È ritorsivo il licenziamento del dipendente espunto dal contesto aziendale perché legato al precedente gestore

In un contesto giurisprudenziale in cui non difettano pronunce afferenti al licenziamento c.d. ritorsivo, per tale pacificamente intendendosi l’ingiusta ed arbitraria reazione del datore di lavoro ad un comportamento legittimo del lavoratore (ex multis, Cass. Civ., Sez. Lav., n. 1195/2019), merita menzione una recente sentenza della Sezione Lavoro del Tribunale di Venezia, n. 531 del 13.09.2023, che ha ritenuto così connotabile il provvedimento espulsivo comminato nei confronti di una lavoratrice – legata alla precedente gestione dell’azienda – espunta, in data 31.01.2022, per un asserito giustificato motivo oggettivo consistente in una riferita contrazione del lavoro dovuta alla crisi economica causata dalla pandemia Covid-19.

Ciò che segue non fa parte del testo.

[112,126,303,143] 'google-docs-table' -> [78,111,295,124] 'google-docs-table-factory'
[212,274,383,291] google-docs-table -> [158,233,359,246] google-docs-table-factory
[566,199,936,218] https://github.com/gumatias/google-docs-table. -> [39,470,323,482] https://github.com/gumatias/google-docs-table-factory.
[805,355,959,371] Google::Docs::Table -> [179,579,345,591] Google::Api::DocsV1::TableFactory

La documentazione acquisita in corso di causa ha, infatti, consentito di appurare come non soccorresse l’addotto giustificato motivo oggettivo, atteso che i bilanci comprovavano come la datrice di lavoro, nel 2021, avesse prodotto un utile idoneo a coprire le perdite riferite all’annualità precedente ed il Libro Unico del Lavoro attestava l’effettuazione di una pluralità di assunzioni, anche coerenti con il livello assegnato alla ricorrente, finanche collocabili nel periodo immediatamente antecedente il suo licenziamento.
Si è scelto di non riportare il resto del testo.